FhGFS: A Fast and Scalable Parallel Filesystem | FileSystems

Crafted in Germany, FhGFS is ready to take on the worlds biggest IO challenges

The Fraunhofer Parallel File System (FhGFS) is the high-performance parallel file system of the Fraunhofer Institute for Industrial Mathematics in Kaiserslautern, Germany. It includes a distributed metadata architecture that has been designed to provide the scalability and flexibility required to run today's most demanding HPC applications while being easy to use and manage.

"There must be a better way to do this!" is the simple motive that became the driving force for the development of a new parallel file system by researchers at the Fraunhofer Institute for Industrial Mathematics (ITWM) in Kaiserslautern Germany. After a fruitless search for an easy to use, low cost, highly scalable alternative to the File System on the institute's supercomputer, a team of people working with Dr. Franz-Josef Pfreundt, head of ITWM's Competence Center High-Performance Computing (CC-HPC), decided in 2004 to fill this gap and develop their own parallel file system. That's when the Fraunhofer Parallel File System (FhGFS) was born.

About Fraunhofer

Fraunhofer (FhG) is one of Europe's largest research companies. Its mission is to undertake applied research of direct utility to private and public enterprise and of wide benefit to society. Fraunhofer maintains more than 80 research institutions worldwide -- among them 60 institutes in Germany -- and employs over 20,000 people, the majority with masters and doctorate degrees in natural sciences. More than 80 percent of the annual research budget of 2 billion Euro (~$2.6 billion, 2012) stem from contract research, the rest from public funding.

The ITWM is one of Fraunhofer's institutes and the first to focus research on industrial mathematics, working on fields such as optimization, fluid dynamics and simulations as well as HPC.

The CC-HPC at the ITWM is active in several fields, developing HPC tools such as FhGFS or GPI but also proprietary HPC applications for customers. The department also has a strong focus on CPU based visualization techniques and Green-by-IT technologies.

Starting as a high-performance parallel file system, dedicated to the HPC community, it is used today in HPC centers of universities, research centers and industry worldwide; among them TOP 500 clusters like the one at the Goethe University in Frankfurt, Germany.

Taking advantage of a "clean sheet of paper design", the developer team, lead by Sven Breuner, was able to set the requirements and key features of the FhGFS without any constraints. The goal was a system with a scalable multi-threaded architecture that distributes metadata and doesn't require any kernel patches, supports several network interconnects including native InfiniBand and is easy to install and manage. All these considerations lead to three cornerstones for FhGFS development:

Maximum Scalability
Maximum Flexibility
Easy to Use

Key Concepts

FhGFS runs on any Linux machine and consists of several components that include services for clients, metadata servers and storage servers. In addition, there is a service for the management host as well as one for a graphical administration and monitoring system. A diagram depicting the architecture is given in Figure One.

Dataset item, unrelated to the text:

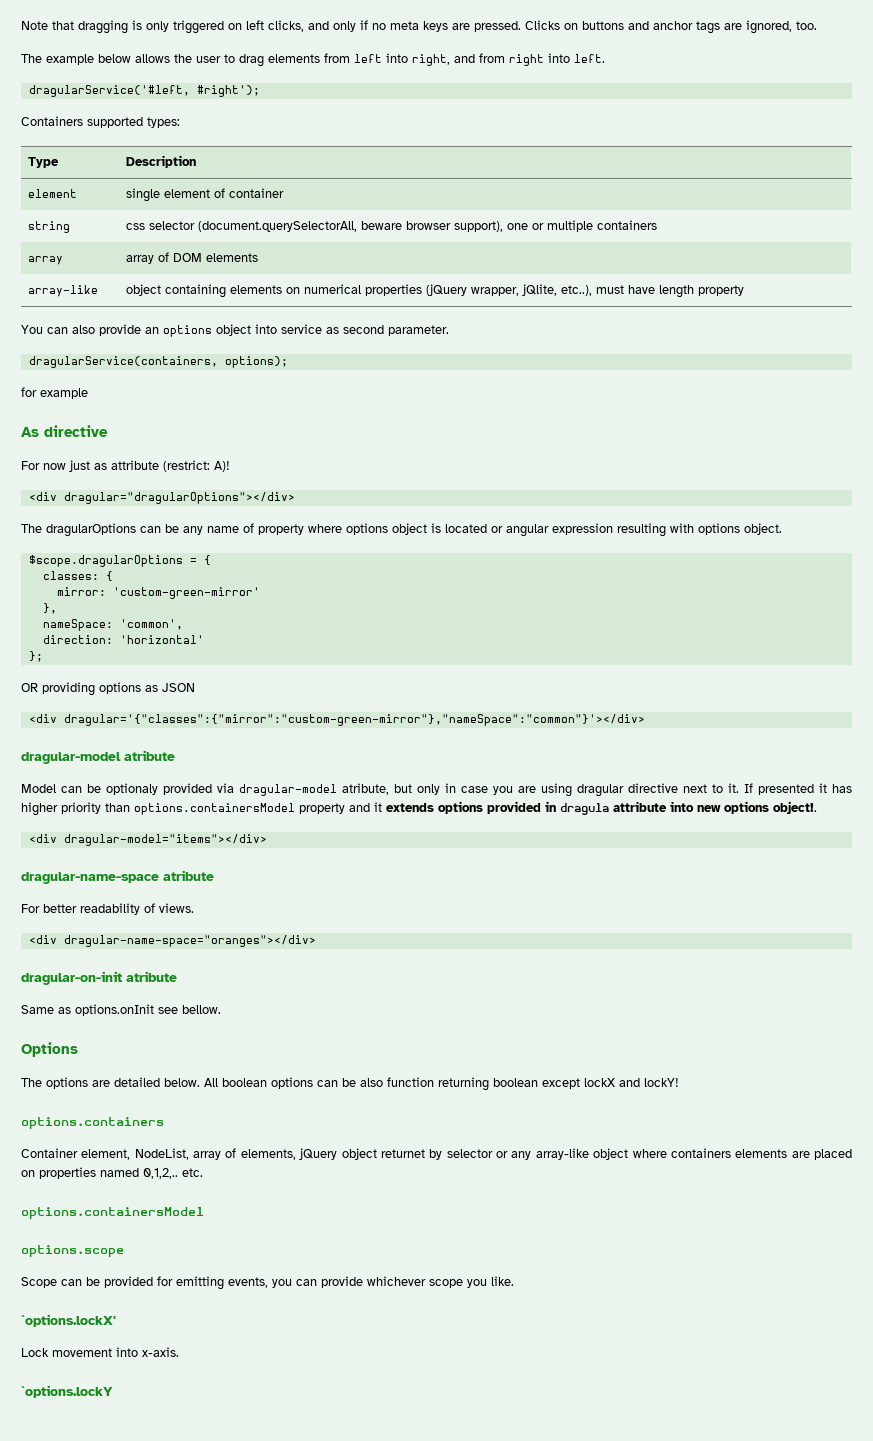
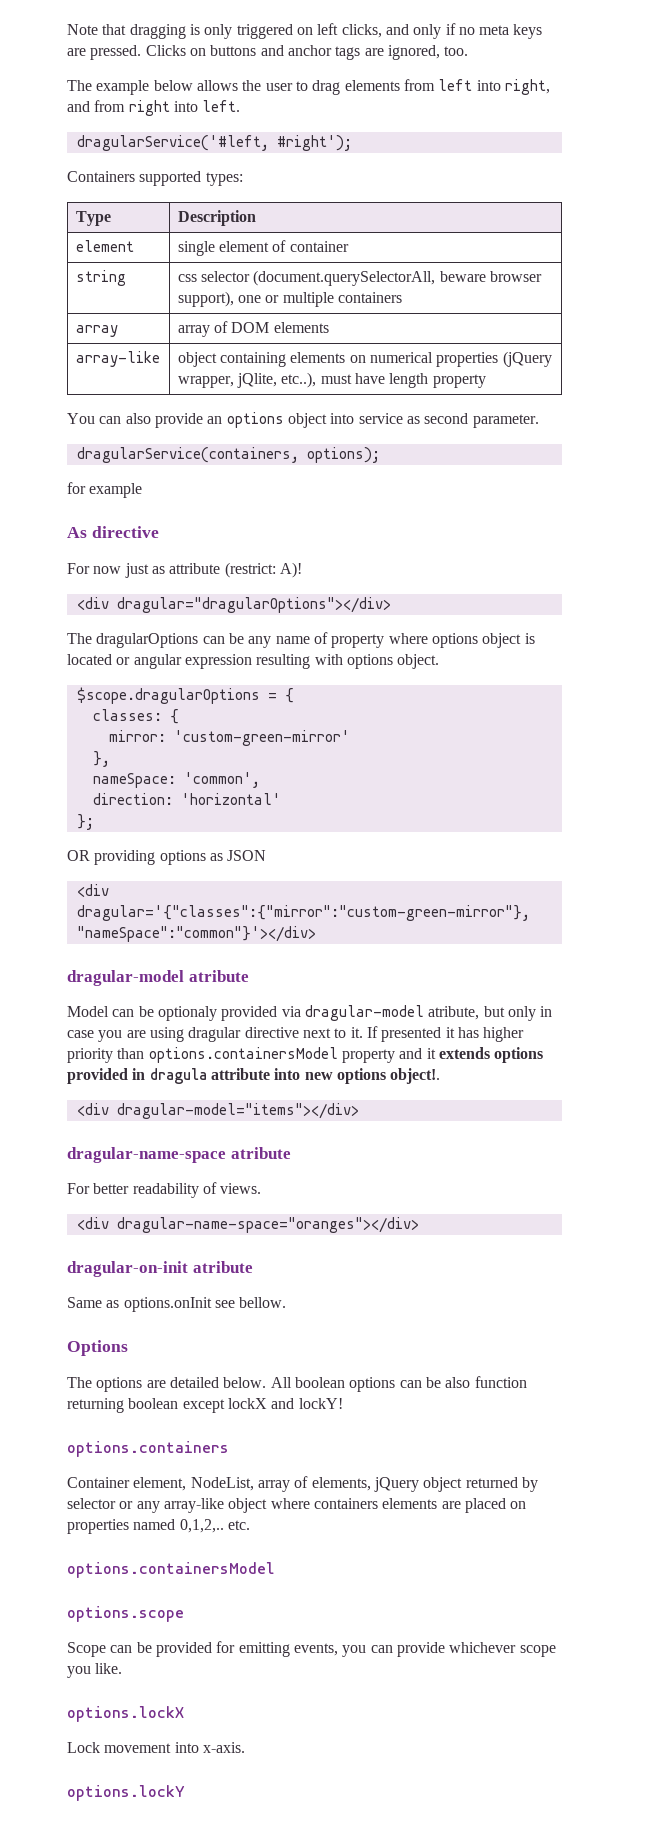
[380,1149,425,1158] returnet -> [465,1477,518,1488] returned
[21,1314,116,1327] `options.lockX' -> [67,1706,184,1722] options.lockX
[21,1385,113,1398] `options.lockY -> [67,1785,185,1801] options.lockY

To run FhGFS, at least one instance of the metadata server and the storage server is required. But FhGFS allows multiple instances of each service to distribute the load from a large number of clients. To guarantee maximum scalability for the file system, each individual component was designed to scale. Consequently, the system itself scales with the number of clients, metadata servers and storage servers, regardless of their combination.

Figure One: FhGFS component design

Many thoughtful implementation ideas contribute to the ability of FhGFS to scale. Naturally, file contents are distributed over several storage servers using striping, i.e. each file is split into chunks of a given size and these chunks are distributed over the existing storage servers. The size of these chunks can be defined by the file system administrator. In addition, also the metadata is distributed over several metadata servers on a directory level, with each server storing a part of the complete file system tree. This approach allows much faster access on the data. Other factors include direct and parallel access to files on the storage servers by the clients as well as support for high-speed network interconnects such as native InfiniBand.

Flexibility can take various forms with FhGFS. Additional clients as well as metadata or storage servers can easily be added into an existing system without any downtime. In addition, the servers run on top of an existing local file system. While there are no restrictions to the type of underlying file system, recommendations are to use ext4 for the metadata servers and XFS for the storage servers. In terms of hardware there is no strict requirement for dedicated hardware for individual services. This design allows a file system administrator to start the services in any combination on a given set machines and expand in the future. A pretty common way to take advantage of this is combining metadata servers and storage servers on the same machines as shown in Figure Two.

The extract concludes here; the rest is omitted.